The significant decrease in FEC observed at the latter part of this experiment in all groups indicate that the effect of energy protein supplementation in enhancing immune response appears to be most effective at the latter stages of parasitic acquisition by the host. This observation corroborates an earlier report (20), where effect of protein supplementation became manifest 15 weeks post infection. However, the significant decrease in FEC on day 90 post experiment in G1 and G2 compared to G3 and G4 could show the detrimental effects of low energy content on fecundity or oviposition of higher worm load. This is in agreement with the report of Marume et al. (18) on Xhosa lop-eared goats fed supplementary Acacia Karroo leaves following experimental haemonchosis. This decrease in FEC as seen G1 and G2 with low energy diets in this study was found to be incompatible with research into roles of energy in immune response to gastrointestinal helminth parasitism (32–34). The lower FEC reported in G1 and G2 with higher worm load and conversely higher FEC reported in G3 and G4 with lower worm burden demonstrate positive effects of protein supplementation on worm load. The effects of low energy may have affected negatively on the fecundity of worm in the infected animals. Contrary to research stating that reduced FEC in lambs provide a selection criterion for worm resistance, which has been found to be heritable characteristic (35–37), the present study thus showed that, the use of reduced FEC in lamb for worm resistance might not be true in animal fed on low energy diet.

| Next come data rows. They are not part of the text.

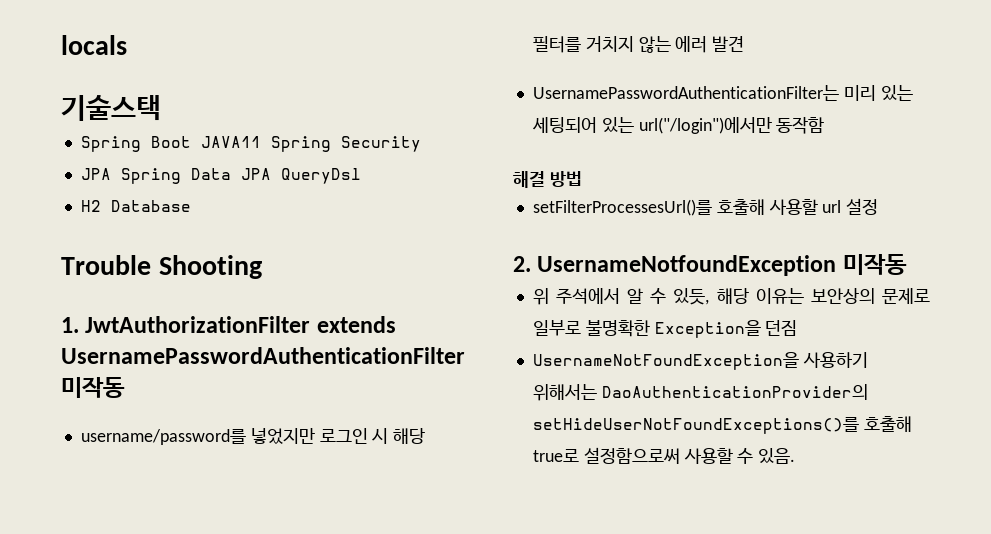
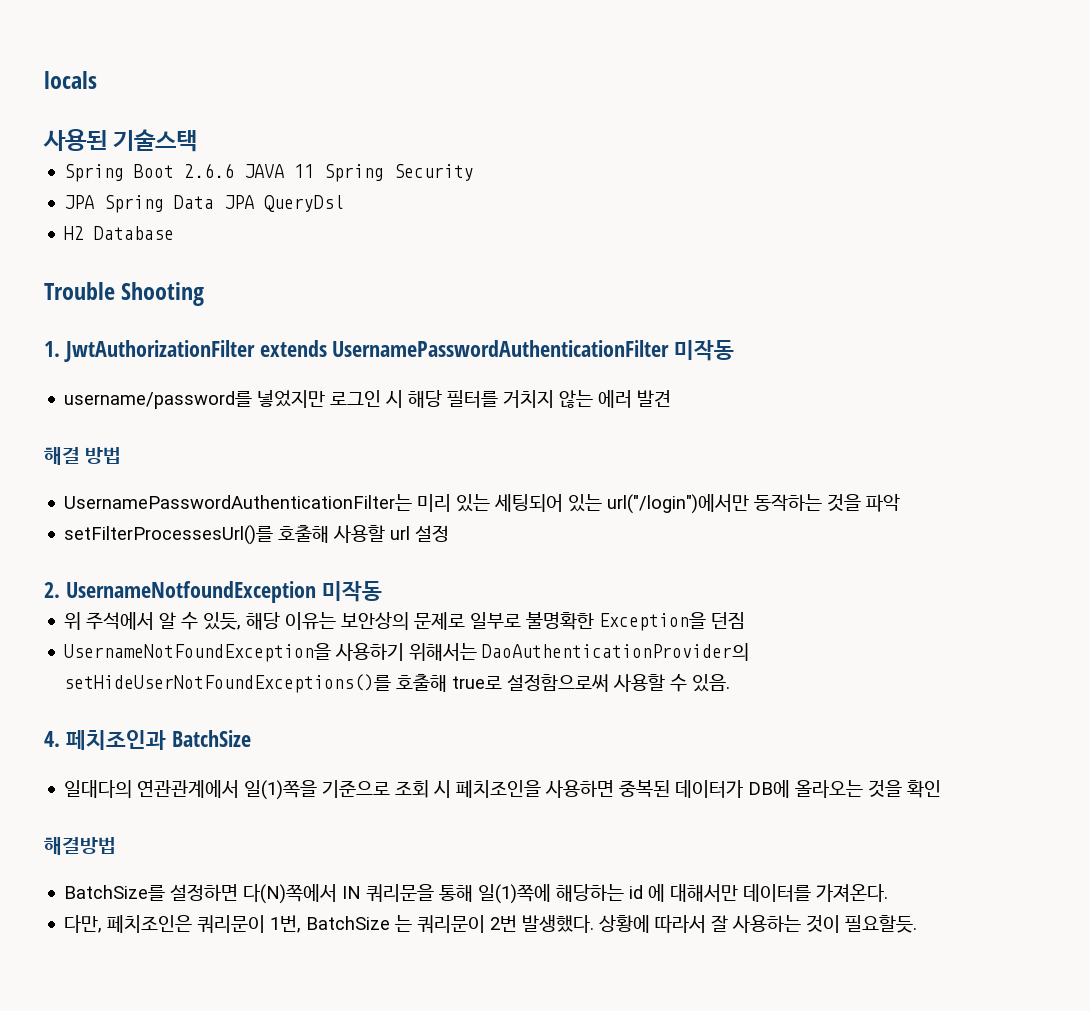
(127, 45) none -> [43,129,107,151] 사용된
[200,136,261,148] JAVA11 -> [184,163,315,178] 2.6.6 JAVA 11
(745, 44) none -> [44,447,122,465] // 해결 방법
[776,116,825,134] [513,171,582,188] 동작함 // 해결 방법 -> [754,494,901,512] 동작하는 것을 파악
(796, 456) none -> [44,730,251,750] [64,779,942,800] [44,837,116,855] [64,884,889,904] [64,915,918,933] // 4. 페치조인과 BatchSize // 일대다의 연관관계에서 일(1)쪽을 기준으로 조회 시 페치조인을 사용하면 중복된 데이터가 DB에 올라오는 것을 확인 // 해결방법 // BatchSize를 설정하면 다(N)쪽에서 IN 쿼리문을 통해 일(1)쪽에 해당하는 id 에 대해서만 데이터를 가져온다. // 다만, 페치조인은 쿼리문이 1번, BatchSize 는 쿼리문이 2번 발생했다. 상황에 따라서 잘 사용하는 것이 필요할듯.

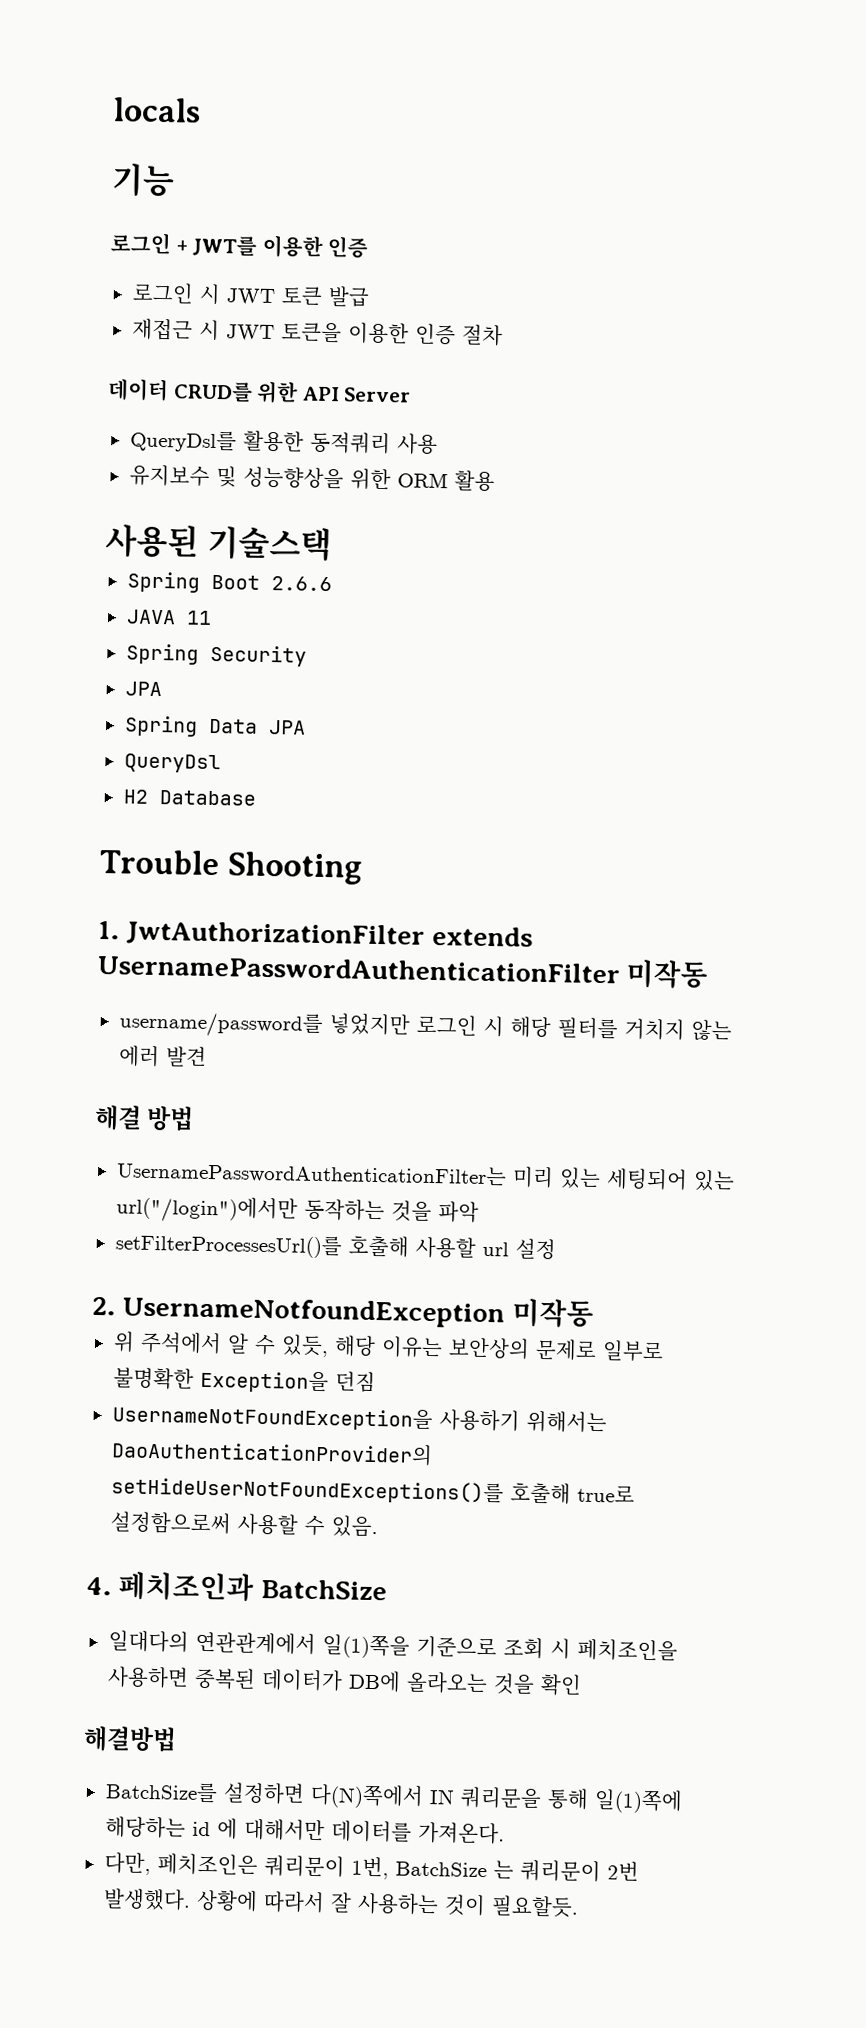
(97, 80) none -> [111,163,175,198] [110,232,369,258] [131,282,370,307] [131,318,503,347] [107,378,412,404] [129,429,438,455] [128,464,495,493] // 기능 // 로그인 + JWT를 이용한 인증 // 로그인 시 JWT 토큰 발급 // 재접근 시 JWT 토큰을 이용한 인증 절차 // 데이터 CRUD를 위한 API Server // QueryDsl를 활용한 동적쿼리 사용 // 유지보수 및 성능향상을 위한 ORM 활용
(235, 170) none -> (332, 584) //
(315, 171) none -> (212, 617) //
(95, 202) none -> (162, 689) //
(255, 202) none -> (306, 727) //

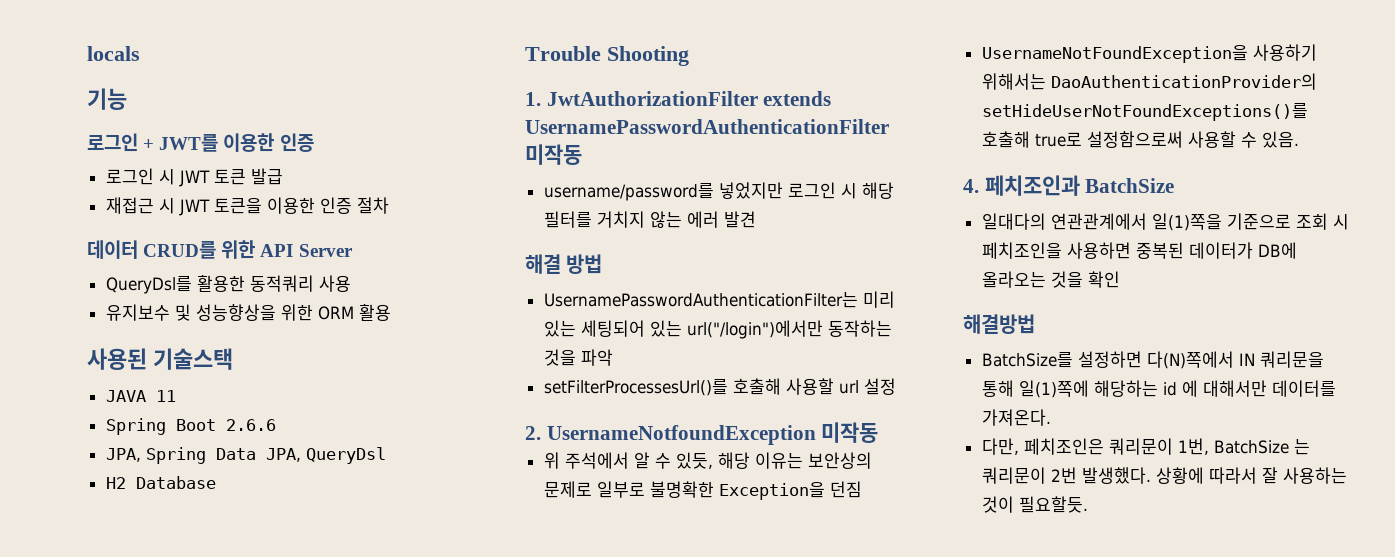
(332, 543) none -> [105,390,176,402] // JAVA 11
[125,609,212,625] [125,643,307,667] [124,681,162,697] JAVA 11 // Spring Security // JPA // -> [105,448,141,462] JPA,
[268,719,306,735] JPA // -> [265,448,301,462] JPA,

The PCV of all groups did not vary significantly (P < 0.05) as the experiment progressed except in G4. This absence may mean that there is constant supply of precursors necessary for erythropoiesis. The provision of additional protein to infected animals are able to maintain normal rate of growth suggesting that, if protein supply is high enough, then, it may possible to keep animal performance in the face of larval challenge (38). The recovery of blood sucking helminths such as H. contortus in low number compared to non-blood sucking helminths is a possible explanation for the ability of the animal to maintain normal PCV throughout the experimental period. Equally, the reasons adduced for the improved PCV may hold true for RBC and Hb concentration. Furthermore, the presence of parasites such as M. benedini and P. cervi in low number, compared to others might have been responsible for the parameters observed. This is because such parasites do not cause much damage, unless present in large number, which was not the case in this study.

Conclusion

Diet low in energy and high in protein as in G2 supplemented lambs appear to be the most preferred diet combination in mitigating the deleterious effects of gastrointestinal helminth infection. This is approved by lower adult worm count and reduced FEC in the group.